Wednesday, February 10, 2010

SNOW-ver it!

SOOOOOO over all this snow! Those of us in the DC area are being POUNDED with another MAJOR snow storm. We had around 12-18 inches. before the holidays, a few inches on last Wednesday (schools closed), snow on Friday (sch's closed again), 22+ inches the following day (Saturday) and today we could expect another 15 inches. School was closed Mon-Wed and it's not looking good for tomorrow or Friday. And we are supposed to have President's Day off? Yeah, it's crazy down here. We are 1/2 inch away from breaking the 1889-99 winter's total snowfall record of 54 inches (and winter is NOT over yet!)

So what does one do when cooped up inside? COOK of course! I've made several things but there is something about a hot, hearty HOMEMADE soup after you've been shoveling for hours. The smell hits your nose when you walk in the door and the first spoonful going down your cold throat just makes you want to pour the whole bowl on your head you are so chilled to the bone!
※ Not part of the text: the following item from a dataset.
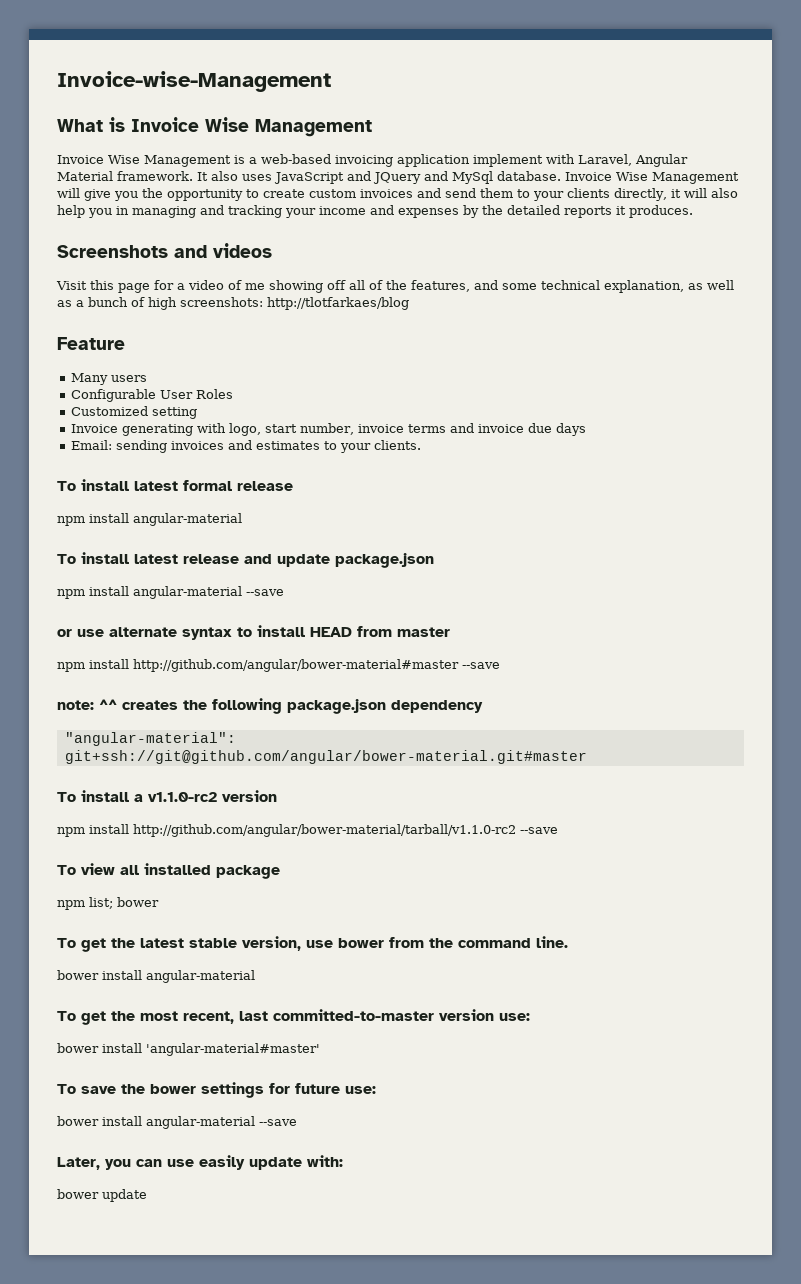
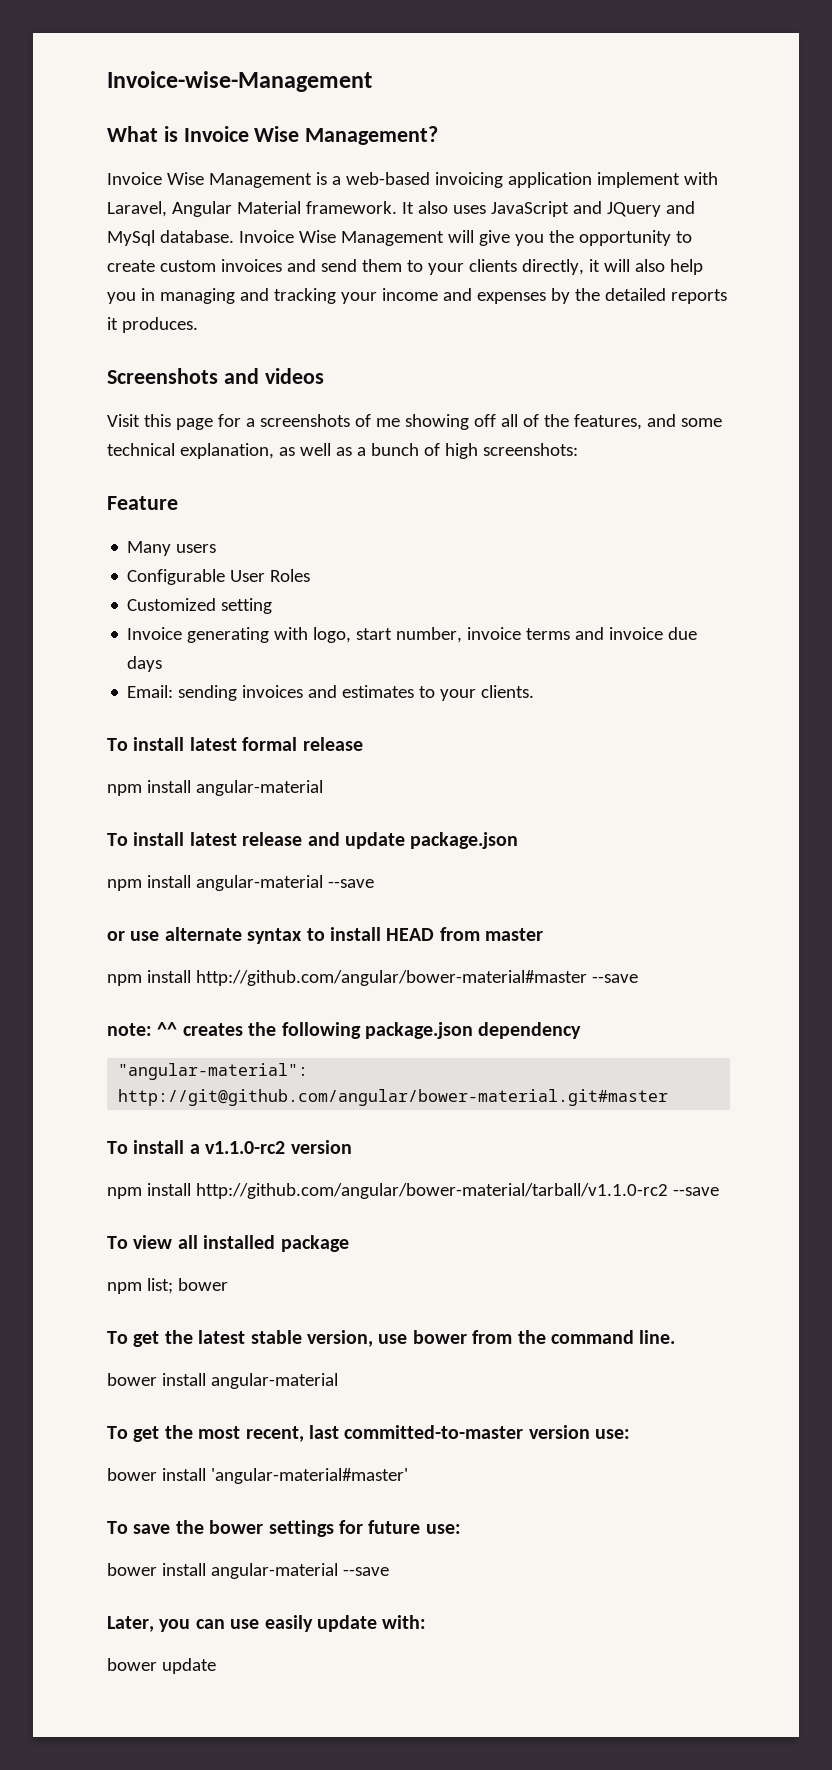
[255,119,372,137] Management -> [305,126,439,145] Management?
[188,280,224,290] video -> [259,414,350,427] screenshots
[267,297,409,310] http://tlotfarkaes/blog -> (578, 449) none
[64,750,587,764] git+ssh://git@github.com/angular/bower-material.git#master -> [118,1089,669,1106] http://git@github.com/angular/bower-material.git#master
One of the things I like to do after the holidays is put the HAM bone (and substantial meat on it)
in the freezer. Shortly after I make sure I grab a bag of split green peas from the grocery store and toss it in the cabinet. Tick-tock. I wait for that pivotal moment for when I need some ham
and split pea soup. Does getting over 3 feet of snow in one week seem pivotal enough? LOL

I love making soups. Why is that? Because there is no exact science to it. You add, mix and taste all along the way until it is to you/your family's liking. I don't have a problem with no soup ever being the same. Variety is the spice of life.

There is no reason for eating canned soups anymore when boiling up the carcass or bones from any leftover dinner can render such a hearty soup....

Split Pea and Ham Soup
a recipe guide by JennyMac

1 ham bone from your spiral sliced ham (keep the ham on the bone that isn't sliced on the bottom 1/3)
1 tsp thyme
1 tsp black pepper
1 lb. bag of split peas
1 Tbsp. chicken base (or more to taste)
1 whole onion, chopped
2 cloves garlic, minced
1 small bag of baby carrots, chopped or whole
1 cup of corn
1 cup of barley, uncooked

Put frozen ham bone in large pot. Cover with tap water. Add your thyme and pepper. Bring ham bone to a boil. While waiting on the bone to boil...prepare your add-ins. Chop your onion, mince garlic, chop carrots (if desired), measure corn, measure barley (or just pour from bag guessitmating one cup is ok). Be sure to rinse and check over your peas for stones. No need to soak them the night before!
When all your prep work is done. Add the chicken base, onion, garlic and peas. (The package of peas says to not add salt until done, I am thinking that it breaks the peas down in the process. No problem less blending I will have to do then!) Cook on medium heat for a moderate boil. Stirring occasionally, I am looking for the ham to fall off the bone. When this happens put meat in a small bowl to cool. Whip out that immersion blender and blend the onions and peas until smooth. Add in your barley, carrots, corn. Cut up your ham into bite sized pieces, removing any visible fat. Put back into your soup. Cook until barley is puffed into little pearls. This process took about 3 hours. But I was snowed in so what's 3 hours?

Serve with warm crusty bread


1 comment:

Sage Trifle said...

Here in the N.C. mountains, we've not had as much snow as the D.C. area, but we have had plenty. And like you, I'm tired of it! Your split pea soup sounds scrumptious and warming.